Phase 3: Candidate Identification & Characterization

  • Next-Generation Sequencing (NGS): The enriched pool from the final SELEX round is sequenced. Bioinformatic analysis identifies unique, enriched sequence families.

  • Synthesis & Cloning: Lead candidates from dominant families are chemically synthesized.

  • Primary Characterization:

    • Affinity Measurement: Determine dissociation constant (Kd) using techniques like Surface Plasmon Resonance (SPR), BLI (Bio-Layer Interferometry), or EMSA.

    • Specificity Testing: Test against related antibodies, isoforms, and irrelevant proteins.

    • Miniaturized Functional Assay: A simple test relevant to the end application (e.g., ELISA-style detection).

Phase 4: Delivery & Reporting

  • The client receives a detailed report and the sequences of the lead aptamer candidates.

  • Deliverables often include:

    • Lyophilized, purified aptamers.

    • Full characterization data (Kd, specificity, suggested buffer conditions).

  • Optional Advanced Services: Further truncation (minimization), site-specific modification (biotin, dyes, PEGylation), stability testing, and assay development support.


Key Considerations When Choosing a Service Provider

Feature What to Look For
SELEX Expertise & Technology Experience with modified nucleotides (e.g., 2′-F, 2′-O-methyl RNA, DNA), advanced SELEX methods (CE-SELEX, Toggle-SELEX), and a proven track record against protein targets.
Characterization Capabilities In-house access to SPR, BLI, ITC, and NGS for robust, data-driven selection and validation.
Project Design Input Willingness to collaborate deeply on target preparation, counter-selection strategy, and specificity requirements.
Turnaround Time & Cost Typical projects take 3-6 months. Transparent, staged pricing (often per project, not hourly).
Additional Services Capabilities for post-selection optimization, large-scale synthesis, conjugation, and assay development.
Confidentiality & IP Clear contractual terms regarding intellectual property ownership (usually client-owned) and data protection.

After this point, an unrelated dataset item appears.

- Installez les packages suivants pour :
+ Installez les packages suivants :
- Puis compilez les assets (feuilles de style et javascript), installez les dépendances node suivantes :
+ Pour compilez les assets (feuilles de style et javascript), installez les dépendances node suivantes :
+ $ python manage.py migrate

Leading Providers in the Field

The market includes both specialized aptamer companies and broad CROs:

  • Aptamer Group (UK)

  • AptaDiscovery (France)

  • Aptagen, LLC (US)

  • Base Pair Biotechnologies (US)

  • AMSBIO (Aptamer Services)

  • TriLink BioTechnologies (Aptamer Discovery Services)

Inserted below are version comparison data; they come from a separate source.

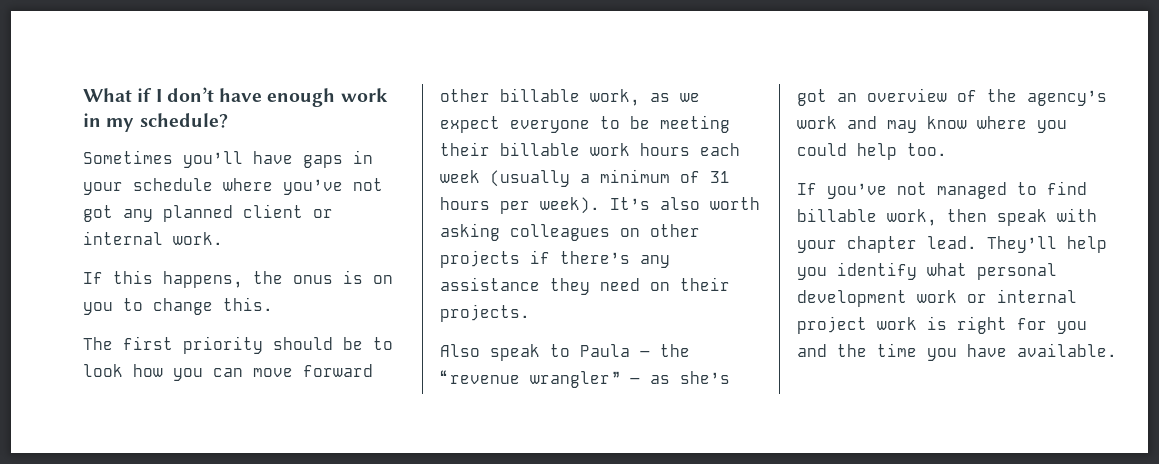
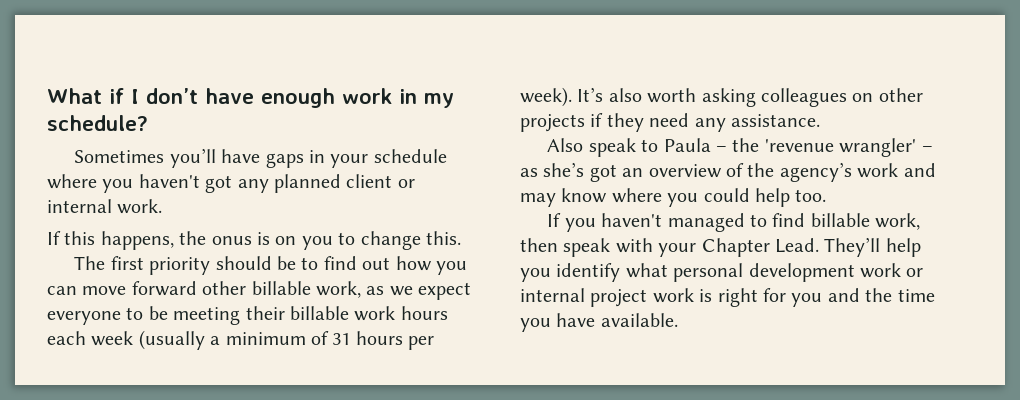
- Sometimes you’ll have gaps in your schedule where you’ve not got any planned client or internal work.
+ Sometimes you’ll have gaps in your schedule where you haven't got any planned client or internal work.
- The first priority should be to look how you can move forward other billable work, as we expect everyone to be meeting their billable work hours each week (usually a minimum of 31 hours per week).
+ The first priority should be to find out how you can move forward other billable work, as we expect everyone to be meeting their billable work hours each week (usually a minimum of 31 hours per week).
- It’s also worth asking colleagues on other projects if there’s any assistance they need on their projects.
+ It’s also worth asking colleagues on other projects if they need any assistance.
- Also speak to Paula – the “revenue wrangler” – as she’s got an overview of the agency’s work and may know where you could help too.
+ Also speak to Paula – the 'revenue wrangler' – as she’s got an overview of the agency’s work and may know where you could help too.
- If you’ve not managed to find billable work, then speak with your chapter lead.
+ If you haven't managed to find billable work, then speak with your Chapter Lead.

  • Many university core facilities and research institutes also offer collaborative SELEX services.

Conclusion

An Antibody Aptamer Screening Service provides a pathway to acquire highly specific, chemically synthesized binding molecules. By outsourcing to experts with specialized libraries, advanced SELEX platforms, and robust characterization tools, researchers can efficiently develop powerful aptamer reagents for diagnostics, therapeutics, and biotechnology applications, leveraging the unique benefits of aptamers over traditional antibodies.